Some 90 radiographers in four major hospitals were threatening a 48-hour strike and another two-day walkout on December 2 in support of a 10.3 percent pay increase. The DHB had improved an earlier pay offer to three percent for one year and two percent for the next. The strike would have been the third by radiographers in the past few weeks.

The deficit-ridden board claims the latest offer is the best it can make because of a government directive to cap cost increases at two percent. It claims the offer is equivalent to a deal accepted last week by radiographers at the Counties-Manukau District Health Board. Under that agreement radiographers moved from a 35-hour working week to 40 hours in exchange for six percent pay increase over 30 months and a 50 percent increase in call-out allowance.
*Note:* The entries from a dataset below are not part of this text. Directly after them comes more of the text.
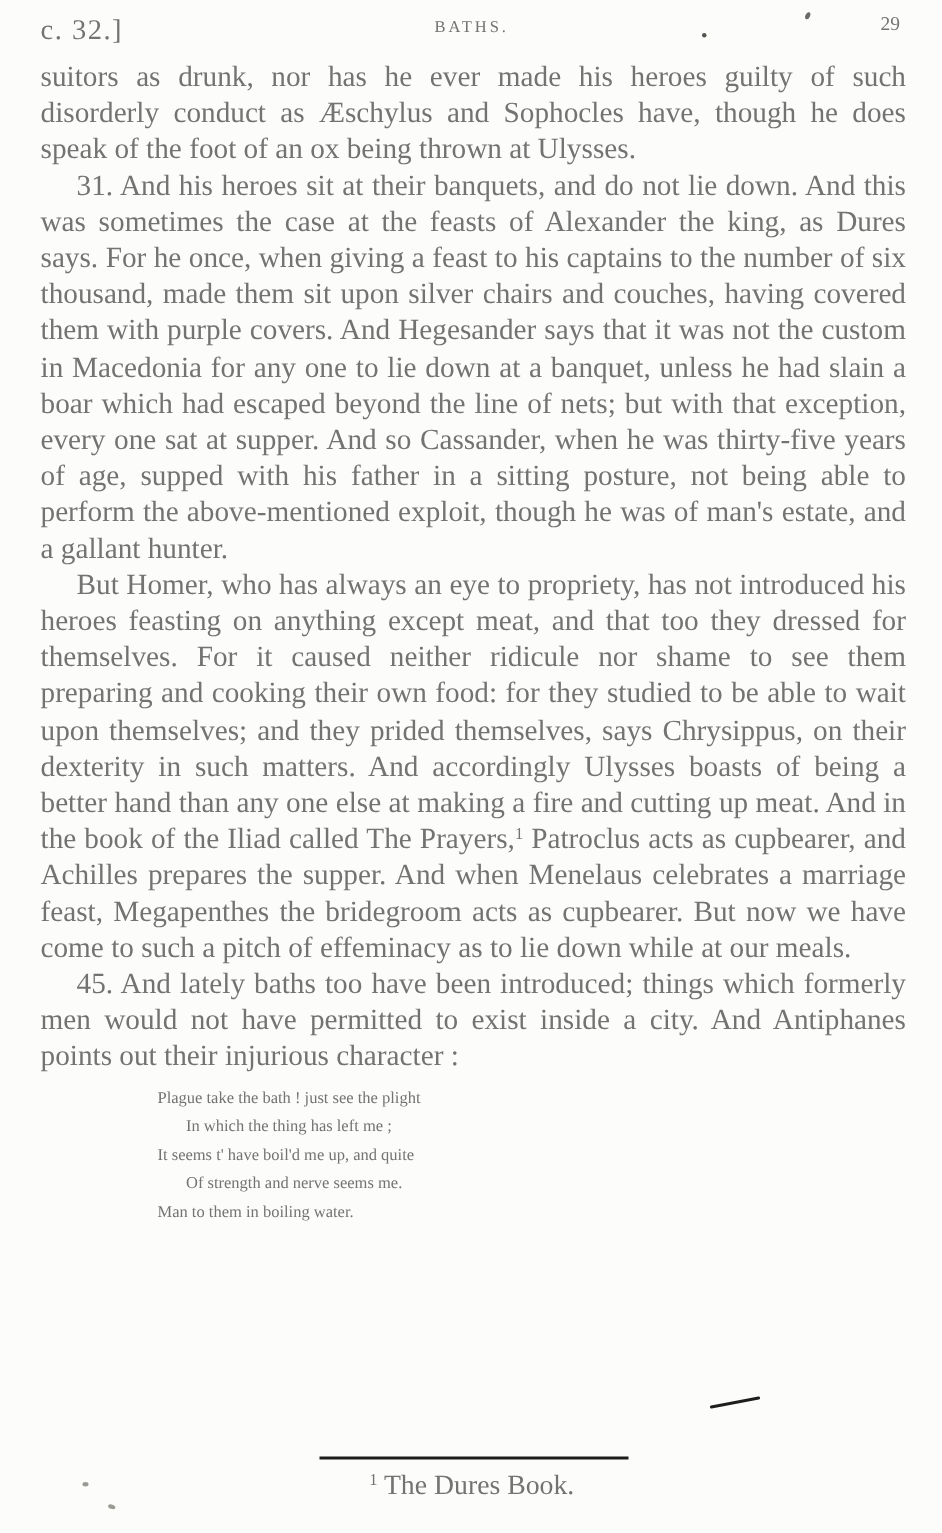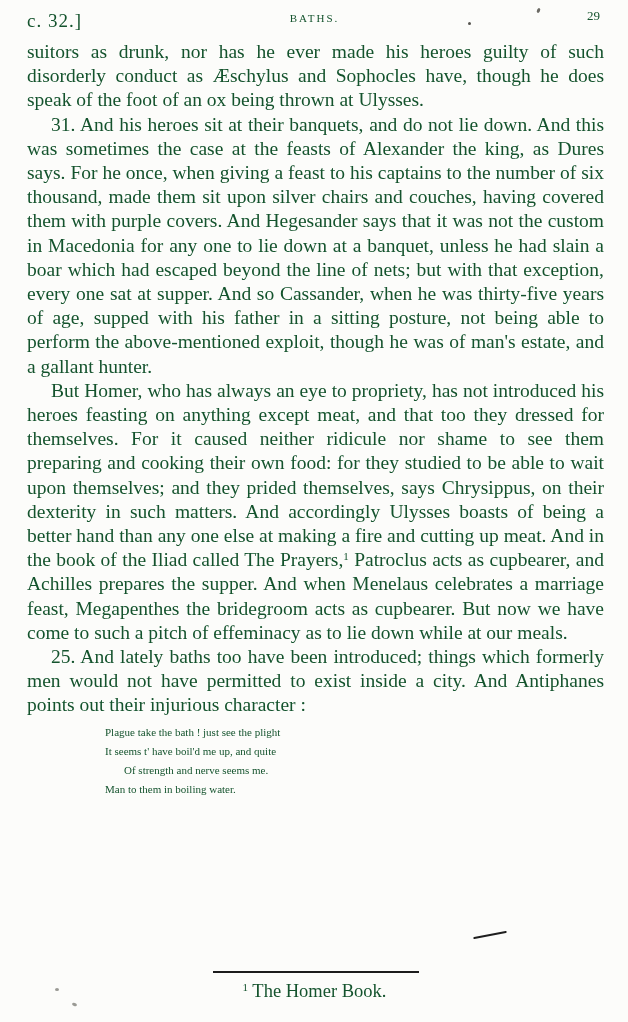--- a/index.html
+++ b/index.html
@@ -12,7 +12,7 @@
     width: 628px;
     height: 1022px;
     background: #fcfcfa;
-    color: #14532d;
+    color: #737373;
     font-family: "Liberation Serif", "DejaVu Serif", serif;
     overflow: hidden;
     box-sizing: border-box;

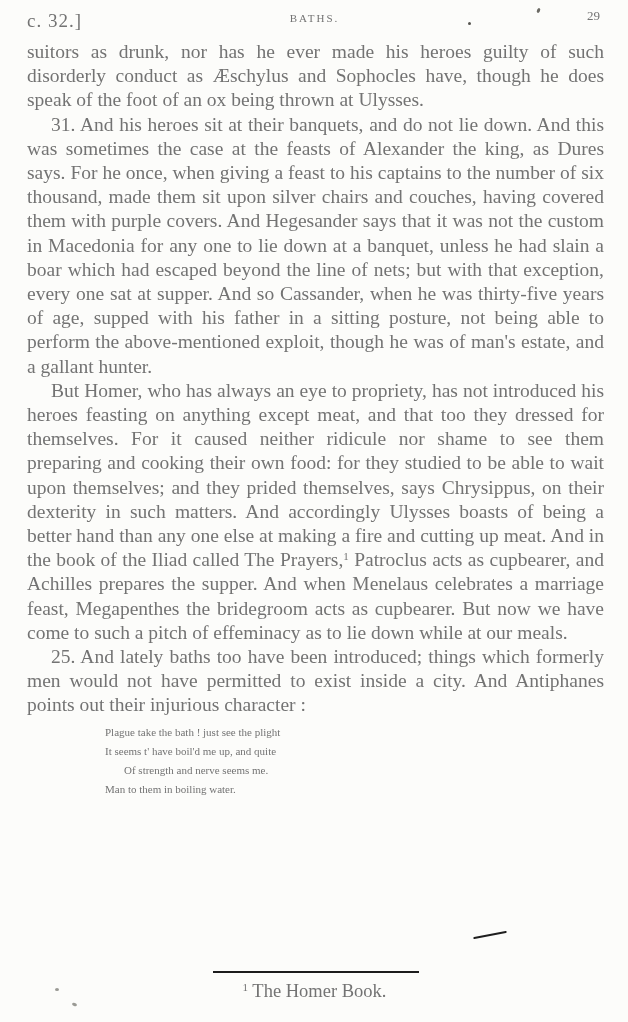--- a/index.html
+++ b/index.html
@@ -128,7 +128,7 @@
     <p class="noindent">suitors as drunk, nor has he ever made his heroes guilty of such disorderly conduct as Æschylus and Sophocles have, though he does speak of the foot of an ox being thrown at Ulysses.</p>
     <p class="indent">31. And his heroes sit at their banquets, and do not lie down. And this was sometimes the case at the feasts of Alexander the king, as Dures says.  For he once, when giving a feast to his captains to the number of six thousand, made them sit upon silver chairs and couches, having covered them with purple covers.  And Hegesander says that it was not the custom in Macedonia for any one to lie down at a banquet, unless he had slain a boar which had escaped beyond the line of nets; but with that exception, every one sat at supper. And so Cassander, when he was thirty-five years of age, supped with his father in a sitting posture, not being able to perform the above-mentioned exploit, though he was of man's estate, and a gallant hunter.</p>
     <p class="indent"><span>But Homer, who has always an eye to propriety, has not introduced his heroes feasting on anything except meat, and that too they dressed for themselves.  For it caused neither ridicule nor shame to see them preparing and cooking their own food: for they studied to be able to wait upon themselves; and they prided themselves, says Chrysippus, on their dexterity in such matters.  And accordingly Ulysses boasts of being a better hand than any one else at making a fire and cutting up meat.  And in the book of the Iliad called The Prayers,</span><sup class="fnref">1</sup><span> Patroclus acts as cupbearer, and Achilles prepares the supper.  And when Menelaus celebrates a marriage feast, Megapenthes the bridegroom acts as cupbearer.  But now we have come to such a pitch of effeminacy as to lie down while at our meals.</span></p>
-    <p class="indent">25. And lately baths too have been introduced; things which formerly men would not have permitted to exist inside a city. And Antiphanes points out their injurious character :</p>
+    <p class="indent">45. And lately baths too have been introduced; things which formerly men would not have permitted to exist inside a city. And Antiphanes points out their injurious character :</p>
 
     <div class="verse">
       <div class="verse-line">Plague take the bath ! just see the plight</div>

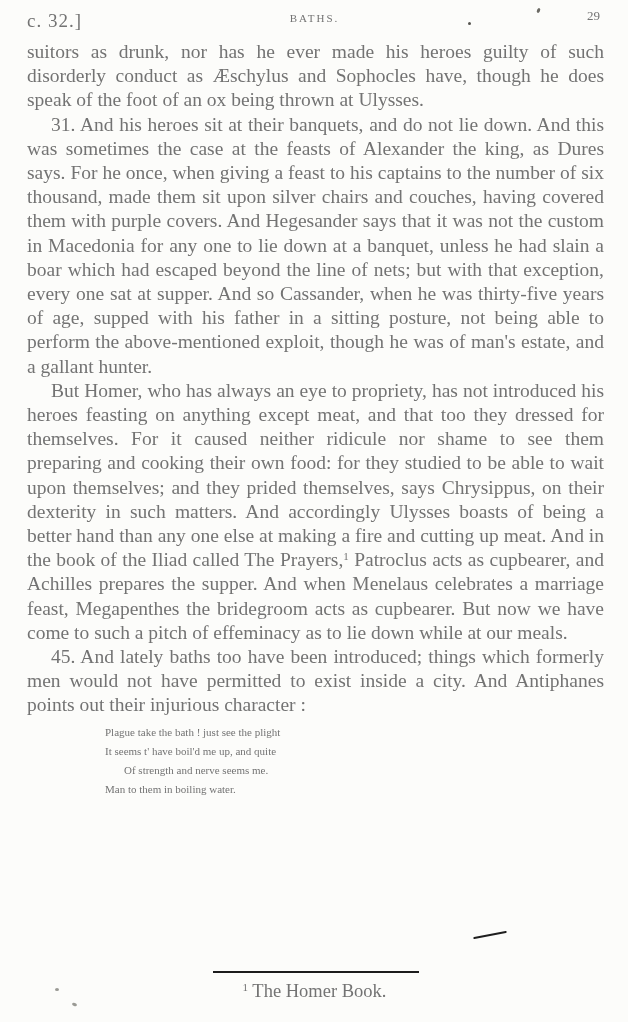--- a/index.html
+++ b/index.html
@@ -132,6 +132,7 @@
 
     <div class="verse">
       <div class="verse-line">Plague take the bath ! just see the plight</div>
+      <div class="verse-line vindent">In which the thing has left me ;</div>
       <div class="verse-line">It seems t' have boil'd me up, and quite</div>
       <div class="verse-line vindent">Of strength and nerve seems me.</div>
       <div class="verse-line">Man to them in boiling water.</div>

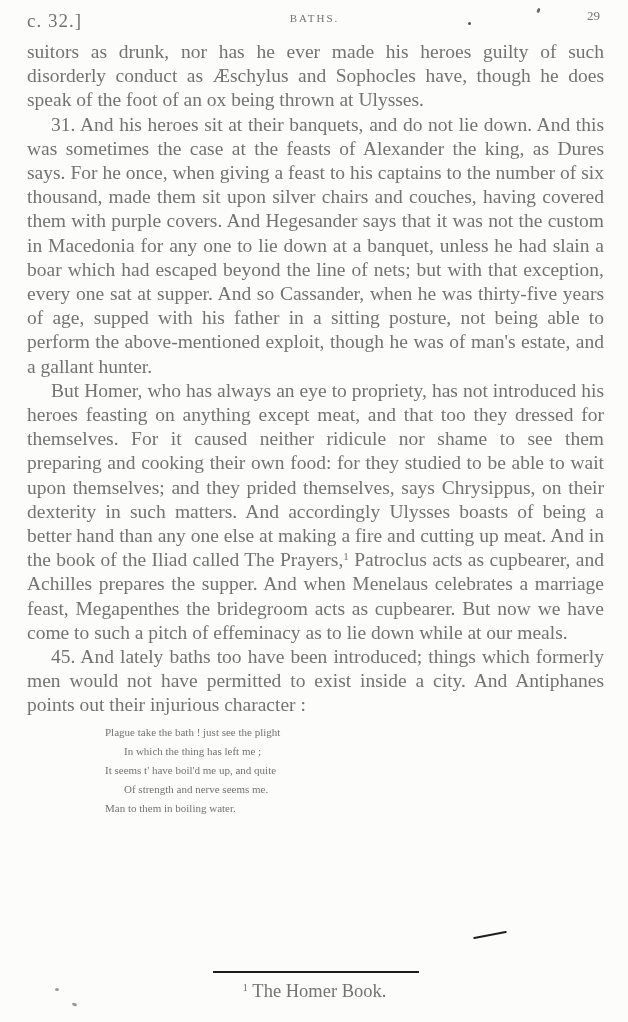--- a/index.html
+++ b/index.html
@@ -141,7 +141,7 @@
 
   <div class="footnote-area">
     <hr class="footnote-rule">
-    <div class="footnote-text"><sup class="fnref">1</sup> <span>The Homer Book.</span></div>
+    <div class="footnote-text"><sup class="fnref">1</sup> <span>The Dures Book.</span></div>
   </div>
 
   <div class="pen-mark"></div>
Auckland steel workers mourn workmate

Workers at the Pacific Steel mill in Auckland stopped work last week following the death of union delegate Danny Campbell. Campbell, a 47 year-old father of four, died on November 19 from injuries he sustained in a work accident on November 4.

Campbell was seriously injured when he fell from a four-metre high platform and hit his head on the side of a container while disposing of waste steel. Reports indicate that safety rails designed to prevent falls from the platform had been removed. The Labour Department is investigating the death, the second fatal incident at the mill this year and the fifth in five years.

Air New Zealand cabin crews strike

Air New Zealand’s long-haul cabin crews walked off the job from midnight November 29 to 2pm the next day in a second round of strikes over inadequate rest breaks between flights. The first 14-hour strike from midnight on Tuesday November 26 forced the airline to cancel three flights and delayed nine others from Auckland to Australia, Asia and the Pacific.

The 1,000 flight attendants are demanding a “clear day” rest between long-haul routes such as the 13-hour leg on the Los Angeles run. Cabin crews on the route currently get as little as a 16 hours break. Mediation between the company and the Flight Attendants’ Union is due to resume next week.

Fiji customs officers strike over pay

More than 600 Fiji Islands Revenue and Customs Authority staff went on strike on November 27 because of the lack of progress in salary negotiations. The officers are demanding a 30 percent pay increase. A spokesman for the workers said that management, while delaying a staff pay rise, had awarded themselves a 66 percent salary hike.

A management representative said the company considered the walkout illegal and would not negotiate while staff remain on strike.